Le second exemple s’est produit non loin d’ici, il y a 400 ans cette année. Le 7 mars 1625, un paysan de Keranna sortit en pleine nuit, accompagné de quelques voisins comme le lui avait recommandé sa bonne patronne sainte Anne. La petite troupe se mit en marche à la suite d’un cierge allumé, qui les conduisit jusqu’au champ du Bocenno, où il s’enfonça par trois fois avant de disparaître. Les hommes creusèrent la terre à cet endroit et découvrirent une statue de la sainte qui se trouvait cachée là depuis plus de neuf siècles. Sans attendre, les pèlerins affluèrent. Et le 26 juillet suivant fut célébré pour la première fois le grand pardon de sainte Anne. Depuis lors, les grâces ont été répandues en abondance au village de Keranna.
Deux statues enfouies en pleine terre, que l’on retrouve au bout de plusieurs siècles. Deux statues qui témoignent d’une pratique cultuelle ancestrale. Deux statues qui produisent, de manière durable, des fruits de mort ou des fruits de vie.
La statue du mont Cassin, en effet, est le reliquat d’un culte idolâtrique.
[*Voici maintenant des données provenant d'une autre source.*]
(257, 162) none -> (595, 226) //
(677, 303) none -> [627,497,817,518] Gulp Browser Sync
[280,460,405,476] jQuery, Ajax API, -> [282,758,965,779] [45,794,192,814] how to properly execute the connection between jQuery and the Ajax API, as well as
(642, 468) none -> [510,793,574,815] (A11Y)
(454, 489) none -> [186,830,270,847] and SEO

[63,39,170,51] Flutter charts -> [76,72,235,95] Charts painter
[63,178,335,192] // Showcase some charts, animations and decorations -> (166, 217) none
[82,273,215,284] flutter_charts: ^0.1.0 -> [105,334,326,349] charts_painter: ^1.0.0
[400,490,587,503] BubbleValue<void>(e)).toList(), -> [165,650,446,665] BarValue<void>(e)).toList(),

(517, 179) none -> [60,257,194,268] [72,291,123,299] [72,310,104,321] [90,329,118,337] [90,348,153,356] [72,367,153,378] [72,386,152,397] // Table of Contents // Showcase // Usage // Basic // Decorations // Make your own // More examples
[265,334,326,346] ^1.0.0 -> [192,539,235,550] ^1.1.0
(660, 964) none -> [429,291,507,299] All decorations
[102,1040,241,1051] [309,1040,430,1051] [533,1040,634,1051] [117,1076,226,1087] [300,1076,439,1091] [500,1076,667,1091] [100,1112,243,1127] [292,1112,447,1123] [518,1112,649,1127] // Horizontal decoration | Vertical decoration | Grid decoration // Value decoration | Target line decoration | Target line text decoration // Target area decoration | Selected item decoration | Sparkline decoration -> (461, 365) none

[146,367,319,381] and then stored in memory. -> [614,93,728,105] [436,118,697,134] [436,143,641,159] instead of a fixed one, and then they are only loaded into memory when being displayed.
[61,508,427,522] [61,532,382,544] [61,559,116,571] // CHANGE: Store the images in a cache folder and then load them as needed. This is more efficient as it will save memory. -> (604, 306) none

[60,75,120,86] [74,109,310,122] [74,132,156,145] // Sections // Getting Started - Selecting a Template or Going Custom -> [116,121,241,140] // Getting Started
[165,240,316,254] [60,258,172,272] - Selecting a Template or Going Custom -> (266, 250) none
Les traces du péché des anciens manifestent encore, plusieurs décennies après, leurs conséquences néfastes. Les pratiques idolâtriques des générations passées nuisent à la construction d’une maison de prière. Elles fournissent une occasion au malin, qui cherche à décourager l’implantation de la vie monastique.
La statue du Bocenno, en revanche, est la relique de la foi profonde qui animait nos aïeux. Cette image de sainte Anne avait été témoin de la prière de générations antiques, qui s’étaient tournées vers le Dieu unique et véritable, le Dieu qui nous a été manifesté en Jésus-Christ. Bien que leur souvenir se soit effacé pendant 924 ans et six mois, « leurs œuvres de justice n’ont pas été oubliées », comme nous l’avons entendu dans la première lecture. Demeurée longtemps cachée, l’humble vertu de ces chrétiens du VIIe siècle a porté du fruit pour notre temps et contribue aujourd’hui encore à l’édification de l’Église entière.
Frères et sœurs, nous qui portons en nous l’image du Dieu vivant, ne craignons pas de rester cachés avec le Christ en Dieu (Col 3, 3). Offrons-nous chaque jour avec lui dans son Eucharistie, par laquelle nous sommes associés au mystère de sa mort et de sa résurrection. Et ne nous décourageons pas si ce que nous semons ne semble guère porter de fruit. Le Seigneur est patient. « Rien n’est voilé qui ne sera dévoilé, rien n’est caché qui ne sera connu » (Mt 10, 26). Que sainte Anne, mère de Marie, nous accompagne sur ce chemin de grâce ! Amen.